One of the advantages of growing older is the opportunity to look back at your younger self and, with the wisdom of age, pinpoint your youthful mistakes and misguided confidence. Mind you, casting an eye back on a younger you isn't always a positive experience. Such is the case in Samuel Beckett's Krapp's Last Tape, where a stooped, defeated 69-year-old listens to a tape recording of his younger self.

The play is a mere 50 minutes long, and it is a mark of Beckett's unrivalled talent that he can tell a rich story running through the full spectrum of emotions in less than half the time it would take the average playwright. Here, what is unsaid resonates just as strongly as what is said.

The action opens on Krapp (played with his usual captivating skill by Michael Gambon) on the day of his 69th birthday. Shabbily dressed, hunched at a cluttered desk under a solitary light, he rummages through drawers to find his favourite snack -- a banana. Before he utters a word, his downtrodden appearance and fumbling, unsure demeanour speak volumes about how life has treated him. He begins an annual ritual, that of making a tape recording to document all that he has experienced in the past year, while choosing at random an old tape so that he can reminisce about his younger life.

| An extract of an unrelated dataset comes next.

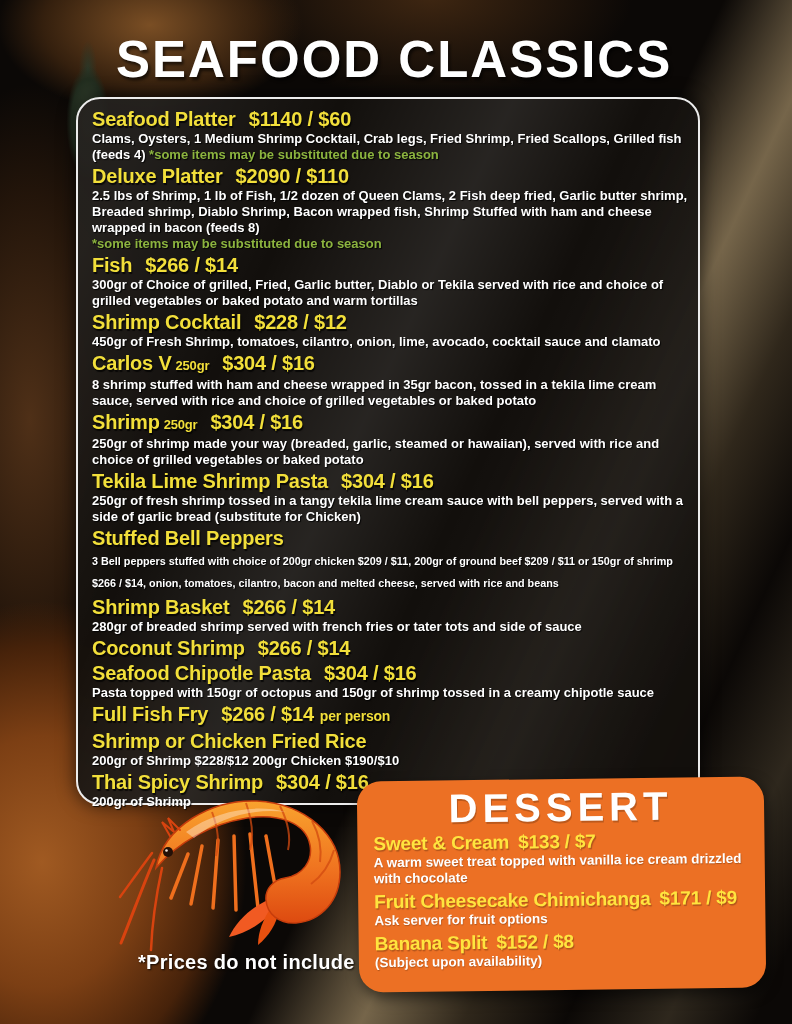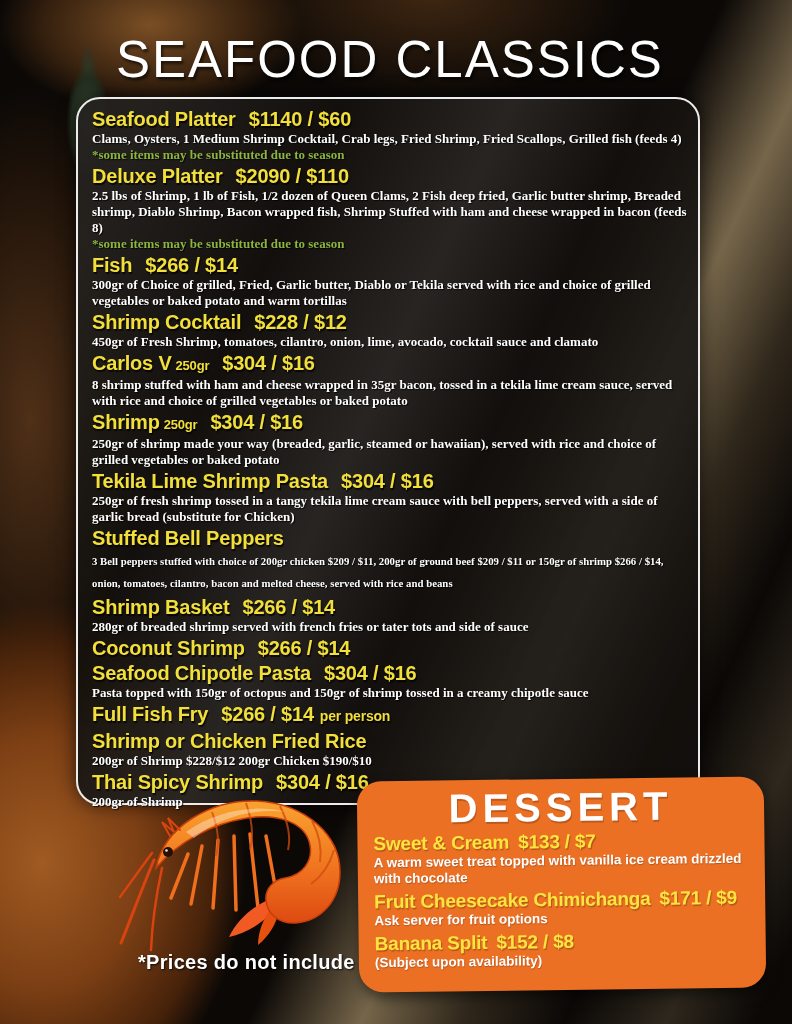"SEAFOOD CLASSICS" .title { font-weight: normal -> bold }
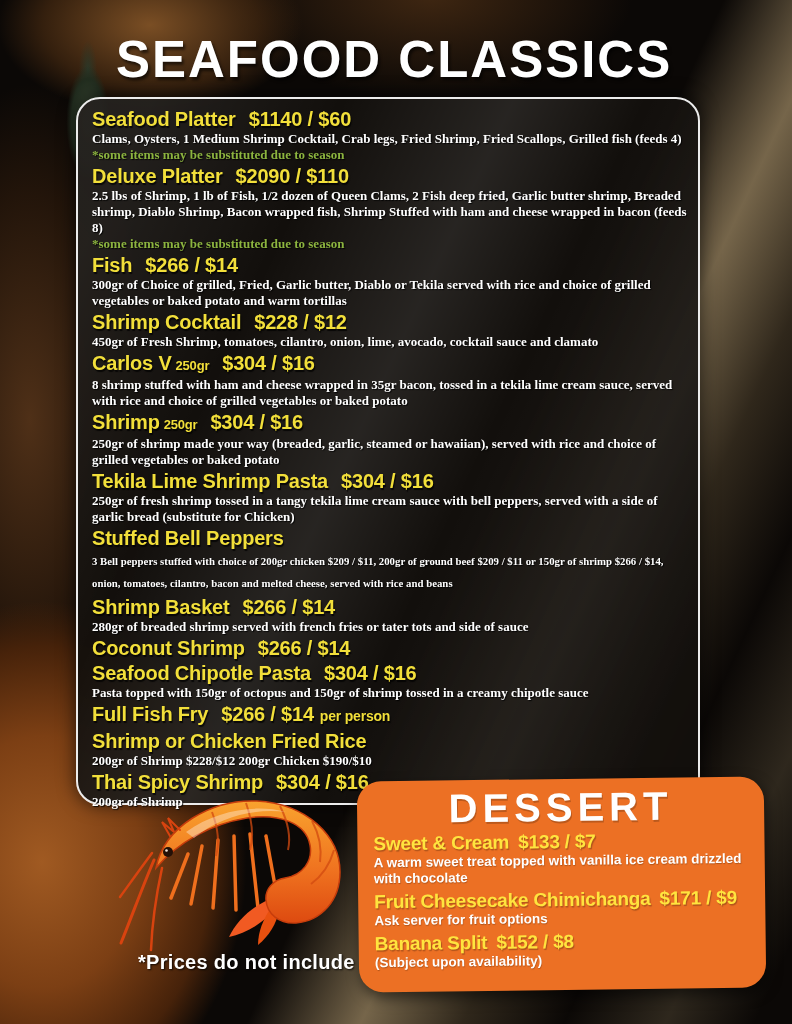"Clams, Oysters, 1 Medium Shrimp" .desc-line { font-family: Liberation Serif, serif -> none }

He looks back on his 39th birthday, a year in which Krapp had reviewed a tape from his mid-20s. Thus, Beckett sets out a clever technique which exposes the audience to three stages in the life of one man. We hear 39-year-old Krapp expressing his scorn at the arrogance and idealism of his 20-something-year-old self. And, as 39-year-old Krapp laughs at the folly of youth, so too does the 69-year-old, sniggering at the notions he held 30 years earlier.

This is what makes Krapp's Last Tape such a depressing play, the unspoken truth that the Krapp of the future will look back with derision and disappointment on the words recorded on his 69th birthday. Throughout, contrasts are used to stunning effect: light versus dark, noise versus silence, the cockiness of youth versus the disappointment of age.

It all makes for a brilliantly effective piece of theatre, which showcases the very best of Beckett.